> [Exercise directions]
Below are records; how many of their lines contain "none"? Answer with only the number.

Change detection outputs
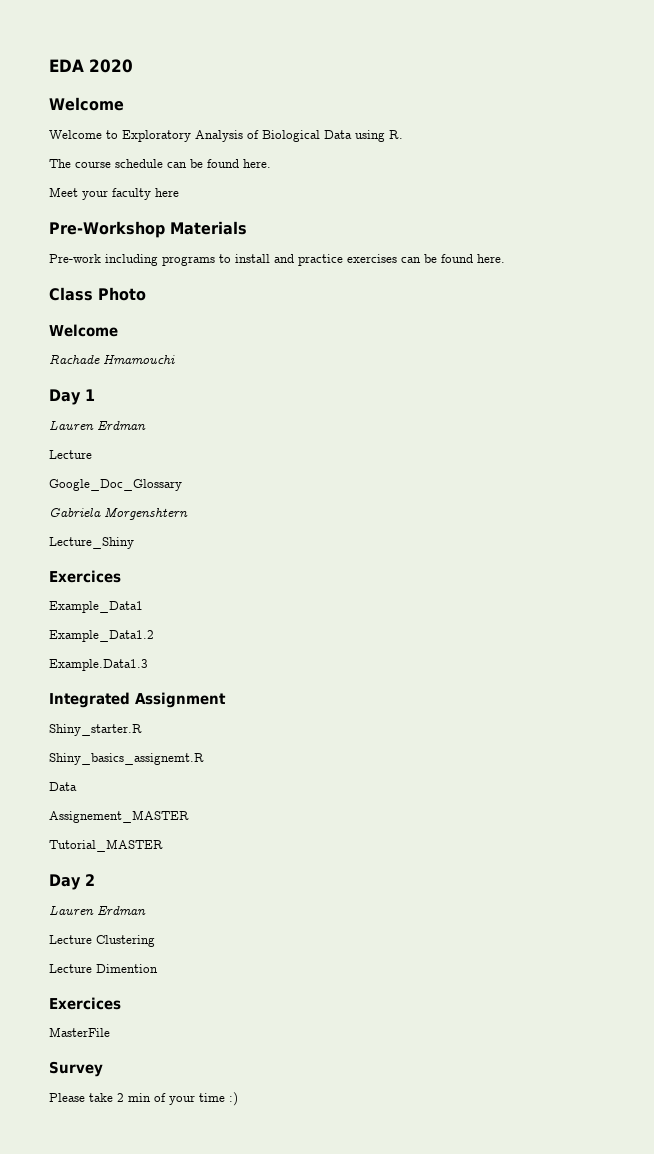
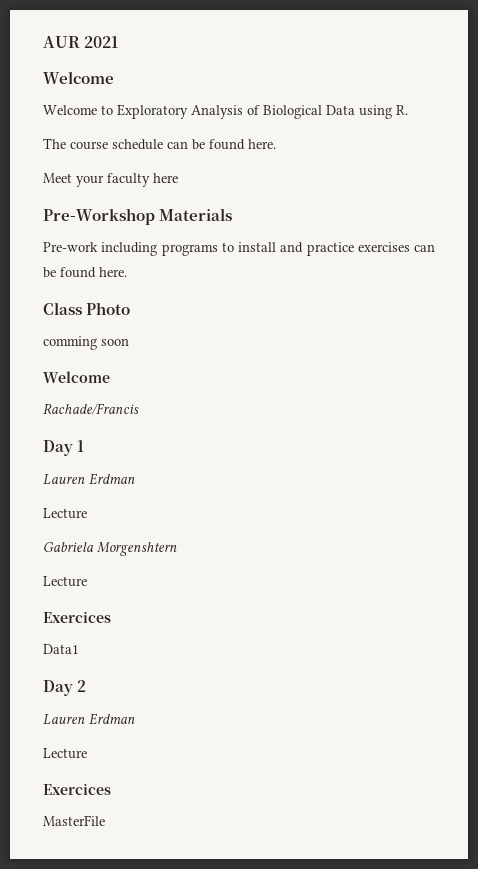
[49,59,133,73] EDA 2020 -> [43,36,119,48] AUR 2021
[49,324,118,337] [49,354,175,364] // Welcome // Rachade Hmamouchi -> [43,336,129,350] [43,371,110,383] [43,403,139,415] // comming soon // Welcome // Rachade/Francis
[49,479,182,491] // Google_Doc_Glossary -> (87, 513) none
[49,537,134,549] [49,570,121,583] [49,601,143,613] [49,630,154,642] [49,659,148,671] [49,692,226,708] [49,724,142,736] [49,753,204,765] [49,782,77,791] [49,810,189,823] [49,839,163,852] Lecture_Shiny // Exercices // Example_Data1 // Example_Data1.2 // Example.Data1.3 // Integrated Assignment // Shiny_starter.R // Shiny_basics_assignemt.R // Data // Assignement_MASTER // Tutorial_MASTER -> [43,576,87,587] [43,611,111,623] [43,644,79,654] Lecture // Exercices // Data1
[96,935,155,947] [49,964,158,973] Clustering // Lecture Dimention -> (87, 753) none
[49,1061,103,1077] [49,1092,238,1106] // Survey // Please take 2 min of your time :) -> (105, 820) none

> [Solution to this problem]
3